President George W. Bush met privately with House Republicans on Friday and agreed to an alternative resolution to set “benchmarks” for progress in his plan to send more troops to Iraq, party officials said.
Conferring with lawmakers from his party, which lost control of the House of Representatives last November, Bush was confronted with their plan to hold him accountable for the revised strategy, which has been widely criticized by Democrats and some Republicans.
“He deferred to the leadership,” Rep.

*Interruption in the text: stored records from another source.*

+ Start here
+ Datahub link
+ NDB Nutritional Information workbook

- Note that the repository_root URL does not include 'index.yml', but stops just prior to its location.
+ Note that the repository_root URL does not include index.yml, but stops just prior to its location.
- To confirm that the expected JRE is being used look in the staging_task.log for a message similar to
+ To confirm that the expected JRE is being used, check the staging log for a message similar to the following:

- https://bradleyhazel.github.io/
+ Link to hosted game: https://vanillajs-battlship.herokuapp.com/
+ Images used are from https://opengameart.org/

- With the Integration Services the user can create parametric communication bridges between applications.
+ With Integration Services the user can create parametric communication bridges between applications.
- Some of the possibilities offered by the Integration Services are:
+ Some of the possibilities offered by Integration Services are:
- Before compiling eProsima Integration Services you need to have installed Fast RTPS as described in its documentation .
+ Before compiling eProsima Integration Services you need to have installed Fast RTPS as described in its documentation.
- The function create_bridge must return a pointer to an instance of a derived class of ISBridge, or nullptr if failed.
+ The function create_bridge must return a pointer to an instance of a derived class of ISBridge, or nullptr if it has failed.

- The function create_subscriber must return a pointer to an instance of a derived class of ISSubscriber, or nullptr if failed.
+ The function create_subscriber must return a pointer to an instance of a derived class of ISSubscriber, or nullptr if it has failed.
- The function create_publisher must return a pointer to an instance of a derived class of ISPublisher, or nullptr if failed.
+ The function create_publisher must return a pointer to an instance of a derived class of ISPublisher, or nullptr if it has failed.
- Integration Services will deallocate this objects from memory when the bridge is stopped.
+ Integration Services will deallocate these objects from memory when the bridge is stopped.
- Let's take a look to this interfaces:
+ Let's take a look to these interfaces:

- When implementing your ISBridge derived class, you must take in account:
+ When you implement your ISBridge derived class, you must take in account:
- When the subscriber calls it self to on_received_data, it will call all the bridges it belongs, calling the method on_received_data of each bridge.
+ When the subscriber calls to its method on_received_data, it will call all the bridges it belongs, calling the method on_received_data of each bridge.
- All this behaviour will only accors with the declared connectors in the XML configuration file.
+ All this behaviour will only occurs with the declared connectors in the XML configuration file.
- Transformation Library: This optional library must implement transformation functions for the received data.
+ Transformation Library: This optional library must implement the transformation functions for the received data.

Eric Cantor of Virginia said after a closed-door, question-and-answer session with Bush, who has denounced other congressional efforts to oppose his plan to send 21,500 more troops into Iraq.
“He said, ‘I have faith in the leaders to craft a proposal, because I know in their hearts they want this country to succeed,”‘ said Cantor, House Republican chief deputy whip.
Bush has opposed earlier proposed congressional resolutions against an increase in troops, but facing broad resistance in Congress he appeared willing to go along with this one, the officials said.
During the hour-long meeting, they said Bush faced plenty of questions and concerns from those gathered for a two-day meeting on Maryland’s Eastern Shore.
He reiterated his belief the United States needed to stay on the offensive, despite public uneasiness with the war.
During a brief part of the session open to reporters, Bush said, “Most people understand the consequences of failure.
“If failure is not an option, then it’s up to the president to come up with a plan that is more likely to succeed.”
While many of the president’s lines drew applause, lawmakers sat in silence after he said that.
The White House has charged that proposed bipartisan Senate resolutions opposing Bush’s plan could undermine the war effort.
The House Republican resolution, which may be offered as early as next week, calls for the creation of military, political and social “benchmarks” to monitor the success of an increase in U.S. troops, and hold Bush and Iraqi government accountable.
It also calls for creation of a bipartisan congressional panel to monitor implementation of the benchmarks.
Speaker Nancy Pelosi, the new Democratic leader of the House, opposes the proposal.